From The Book Depository.

At the center of this story is a young man named Larry Darrell. Following his service as an airman in the First World War, he returns to his old life as the adopted son of a prosperous Chicago doctor and the fiancΓ© of Isabel Bradley, his childhood friend and one of the most eligible young ladies in the city. American industry is booming and Larry’s friends, particularly Isabel, can’t wait for him to take his place in it. Henry Maturin, a successful stock broker, has even arranged a well-paying job for him in his firm. But Larry isn’t so interested in going to work at the moment. The things he saw and did during the war have left him plagued by questions about life, death, and the universe itself. In order to answer these questions, he plans to lead a life of study and contemplation, to the horror of Isabel and her family, for whom money and status predominate over virtually everything else. After ending his engagement, Larry begins a quest for truth that takes him across the globe and back.

Maugham begins this novel telling us that all of the events and people in it are real, just with the names changed and the dialogue fictionalized. To what extent this is true I do not know, although Maugham does write himself into the cast as the first person narrator through whose eyes we view the entire story. Certain points of the story, and especially of Larry’s life, apparently were drawn from Maugham’s own life as well, such as Larry’s stay in India to seek enlightenment at the feet of the swamis.

The Trouble with Larry

There’s a lot to love about Larry: his generosity, his wit, his love of wisdom. Most of all, I love his refusal to compromise his convictions. I love that he won’t allow himself to be forced into the vain and vapid life that Isabel and others urge him to pursue. That’s what drew me to this book in the first place: the young protagonist who rejects the world’s materialism in exchange for truth which can’t be bought or sold. There’s just one thing that really bothers me about Larry: his story seems too idealized.
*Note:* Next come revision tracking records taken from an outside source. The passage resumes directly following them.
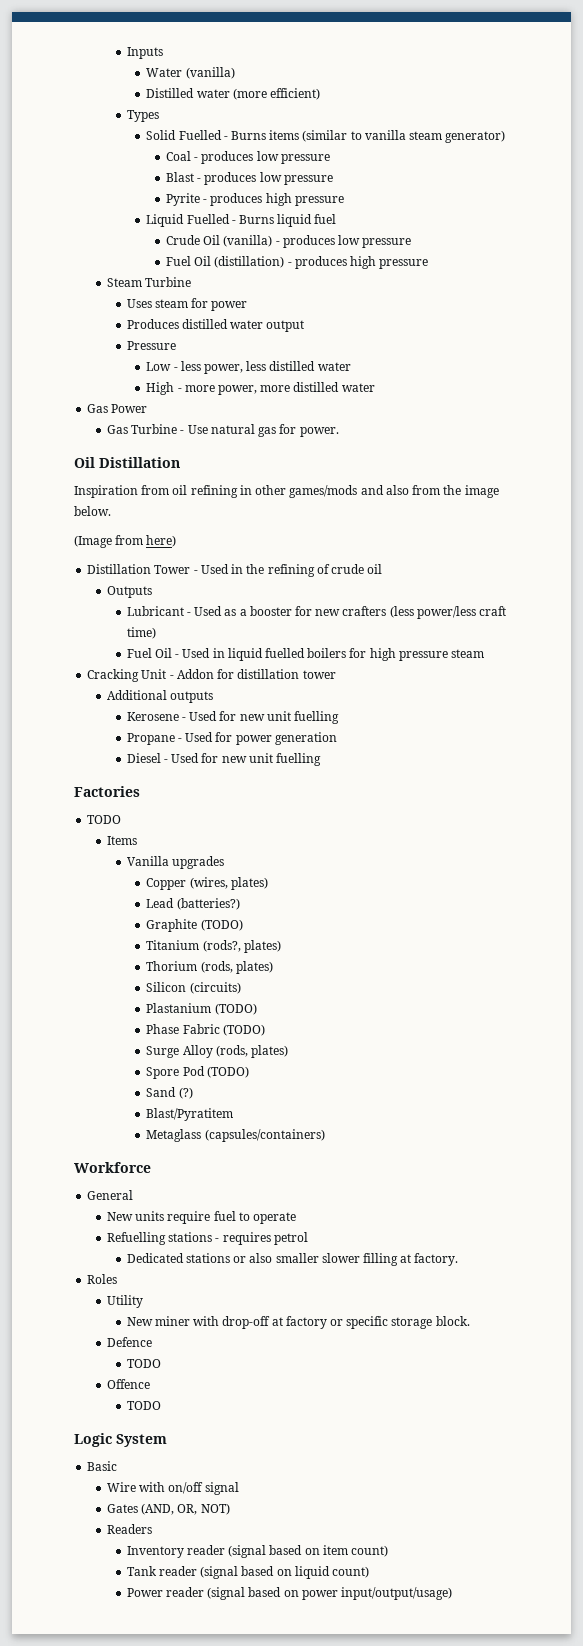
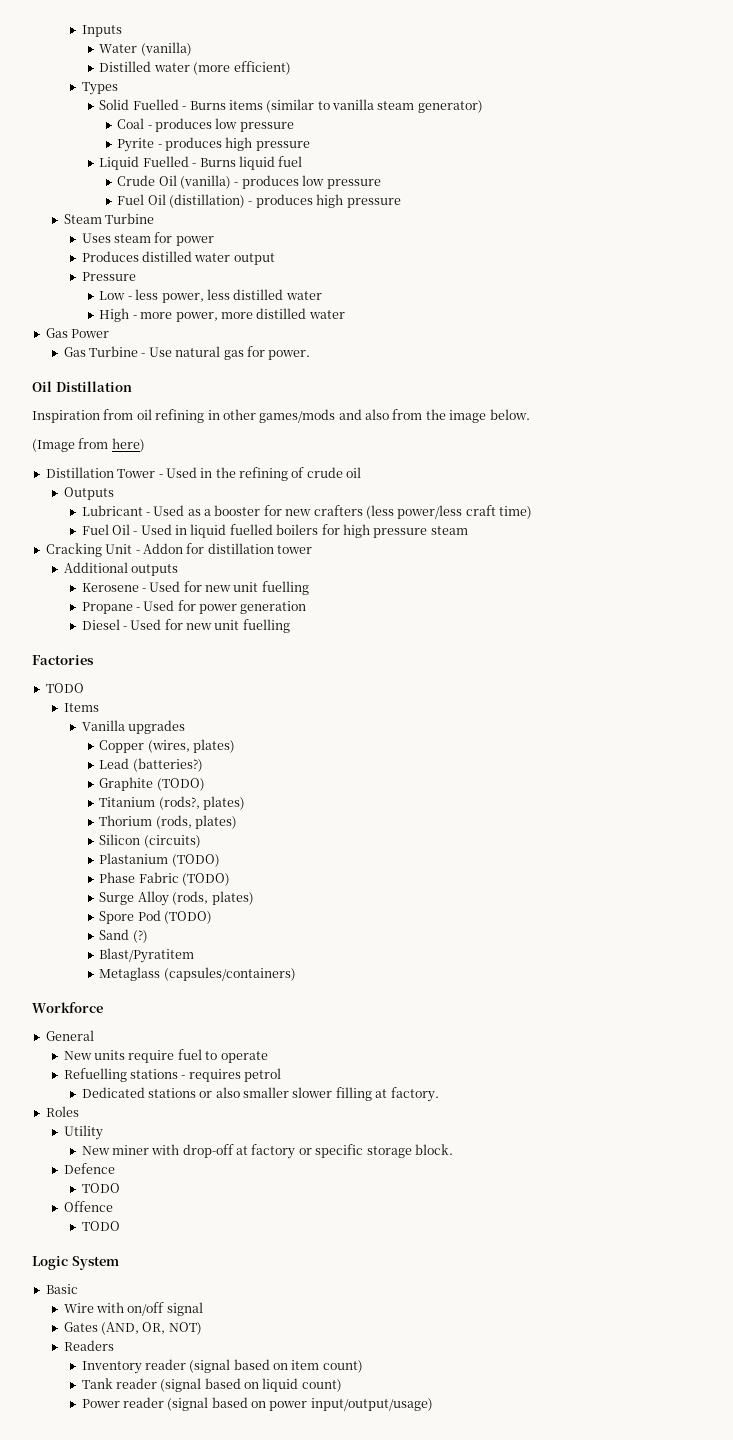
- Blast - produces low pressure

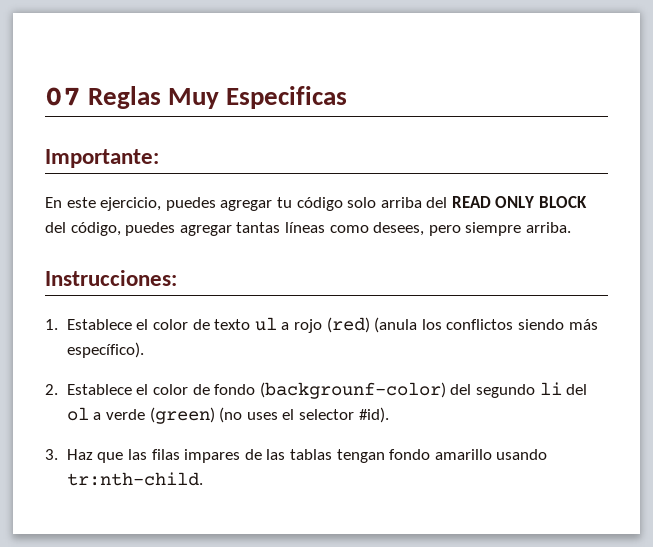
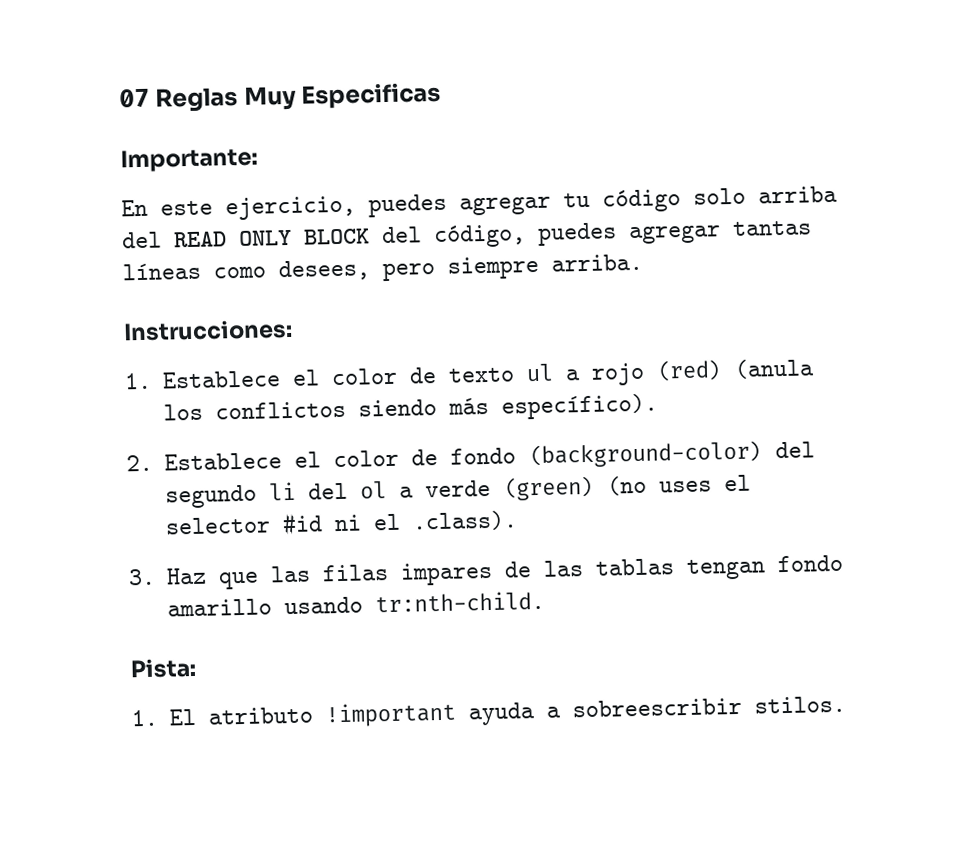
- 2. Establece el color de fondo (backgrounf-color) del segundo li del ol a verde (green) (no uses el selector #id).
+ 2. Establece el color de fondo (background-color) del segundo li del ol a verde (green) (no uses el selector #id ni el .class).
+ Pista:
+ 1. El atributo !important ayuda a sobreescribir stilos.

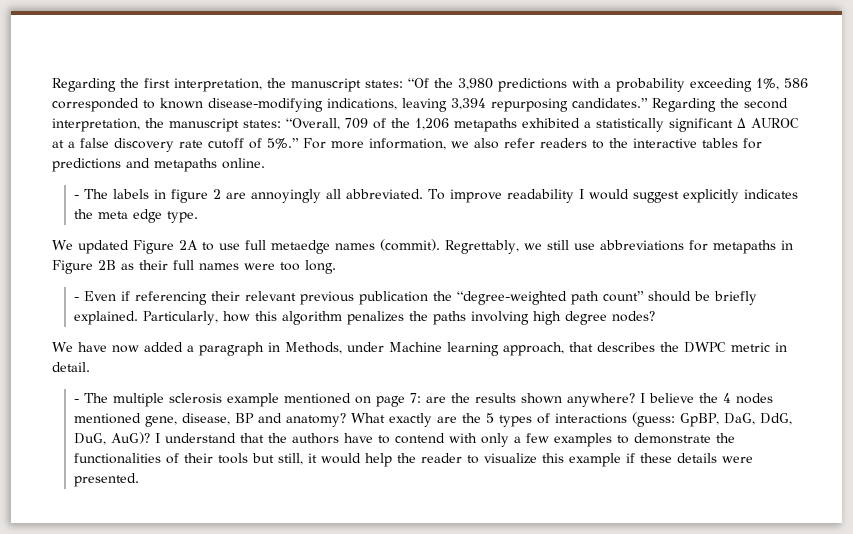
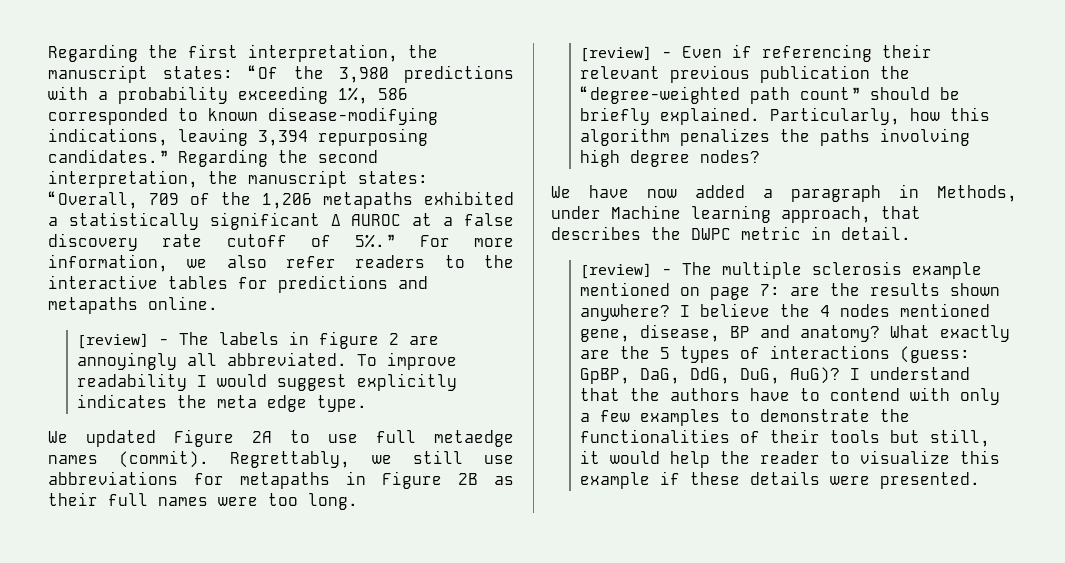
- - The labels in figure 2 are annoyingly all abbreviated.
+ [review] - The labels in figure 2 are annoyingly all abbreviated.
- - Even if referencing their relevant previous publication the “degree-weighted path count” should be briefly explained.
+ [review] - Even if referencing their relevant previous publication the “degree-weighted path count” should be briefly explained.
- - The multiple sclerosis example mentioned on page 7: are the results shown anywhere?
+ [review] - The multiple sclerosis example mentioned on page 7: are the results shown anywhere?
For one thing, barring his arguments with Isabel early in the book, Larry encounters almost no external resistance on the path he’s chosen. He has plenty of money stashed in the bank, so he’s not pursuing education under the threat of poverty and hunger, and he has no friends or family to whom he is beholden, so he’s free to spend ten years doing basically whatever he wants. This makes for a nice story, but not an exceptionally powerful or compelling one. I think it would have given Larry’s story more interest if he had had to struggle just a bit more on his “path to salvation.”

Besides that, Maugham takes care to stress throughout the story, in a number of ways, how unlike the rest of the world Larry is. His aloofness, his secrecy, his habit of packing up and leaving with little or no warning—they all serve to tell the reader over and over that Larry is special and not like the dull, greedy, unoriginal people around him. The character of Maugham too is pretty convinced that Larry is a saint who’s going to change the world one day, and he doesn’t mind saying so. All in all, Larry sounds just a little too good to be true. I probably would have enjoyed this book more if he had been treated more like a flesh-and-blood being instead of some kind of mythical creature.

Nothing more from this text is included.